The Maintenance of Adequate Liquidity and Funding
Depends on Numerous Factors, Including Those Outside
of Citi’s Control, Such as Market Disruptions and Increases
in Citi’s Credit Spreads.
As a global financial institution, adequate liquidity and sources of funding
are essential to Citi’s businesses. Citi’s liquidity and sources of funding can
be significantly and negatively impacted by factors it cannot control, such
as general disruptions in the financial markets, governmental fiscal and
monetary policies, regulatory changes or negative investor perceptions of
Citi’s creditworthiness.
In addition, Citi’s cost and ability to obtain deposits, secured funding
and long-term unsecured funding are directly related to its credit spreads.

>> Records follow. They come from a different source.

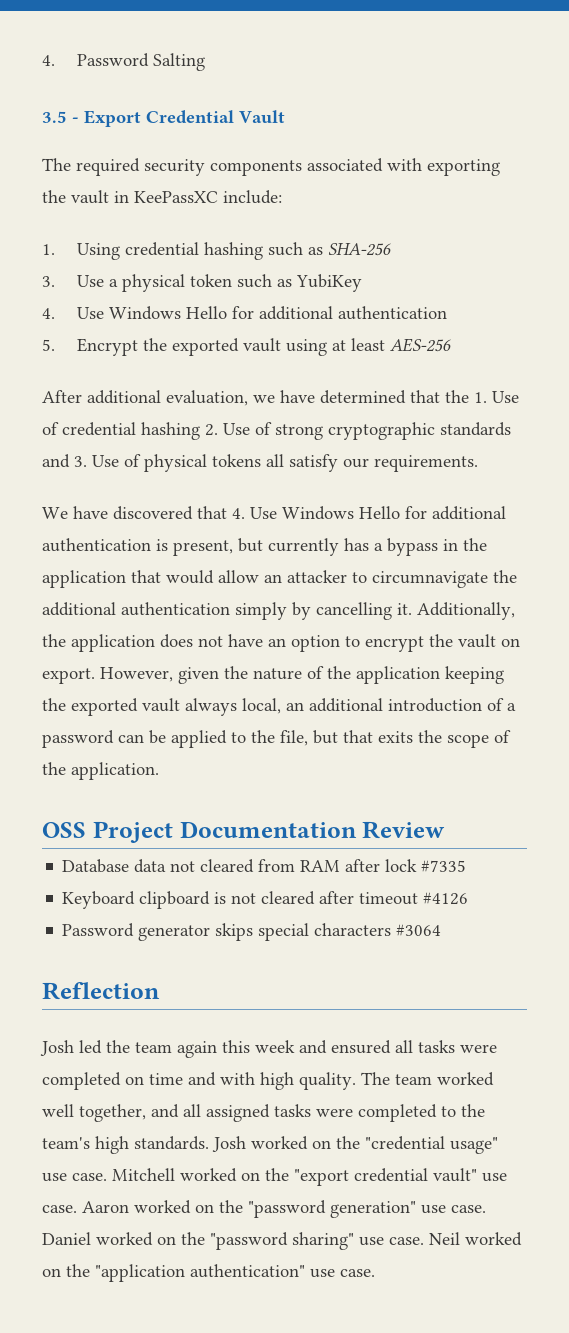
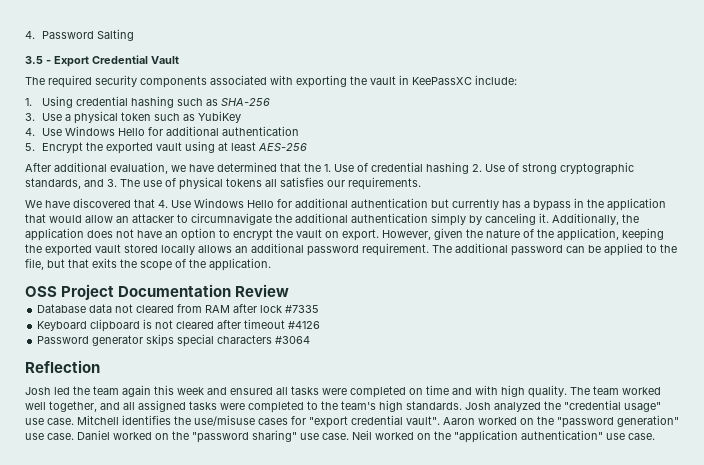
- After additional evaluation, we have determined that the 1. Use of credential hashing 2. Use of strong cryptographic standards and 3. Use of physical tokens all satisfy our requirements.
+ After additional evaluation, we have determined that the 1. Use of credential hashing 2. Use of strong cryptographic standards, and 3. The use of physical tokens all satisfies our requirements.
- We have discovered that 4. Use Windows Hello for additional authentication is present, but currently has a bypass in the application that would allow an attacker to circumnavigate the additional authentication simply by cancelling it.
+ We have discovered that 4. Use Windows Hello for additional authentication but currently has a bypass in the application that would allow an attacker to circumnavigate the additional authentication simply by canceling it.
- However, given the nature of the application keeping the exported vault always local, an additional introduction of a password can be applied to the file, but that exits the scope of the application.
+ However, given the nature of the application, keeping the exported vault stored locally allows an additional password requirement. The additional password can be applied to the file, but that exits the scope of the application.
- Josh worked on the "credential usage" use case.
+ Josh analyzed the "credential usage" use case.
- Mitchell worked on the "export credential vault" use case.
+ Mitchell identifies the use/misuse cases for "export credential vault".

Changes in credit spreads constantly occur and are market driven, including
both external market factors and factors specific to Citi, and can be highly
volatile. Citi’s credit spreads may also be influenced by movements in the
costs to purchasers of credit default swaps referenced to Citi’s long-term debt,
which are also impacted by these external and Citi-specific factors. Moreover,
Citi’s ability to obtain funding may be impaired if other market participants
are seeking to access the markets at the same time, or if market appetite is
reduced, as is likely to occur in a liquidity or other market crisis. In addition,
clearing organizations, regulators, clients and financial institutions with
which Citi interacts may exercise the right to require additional collateral
based on these market perceptions or market conditions, which could further
impair Citi’s access to and cost of funding.
As a holding company, Citi relies on dividends, distributions and other
payments from its subsidiaries to fund dividends as well as to satisfy its debt
and other obligations. Several of Citi’s U.S. and non-U.S. subsidiaries are
or may be subject to capital adequacy or other regulatory or contractual
restrictions on their ability to provide such payments, including any local
regulatory stress test requirements or potential domestic internal TLAC
requirements (as discussed above). Limitations on the payments that Citi
receives from its subsidiaries could also impact its liquidity.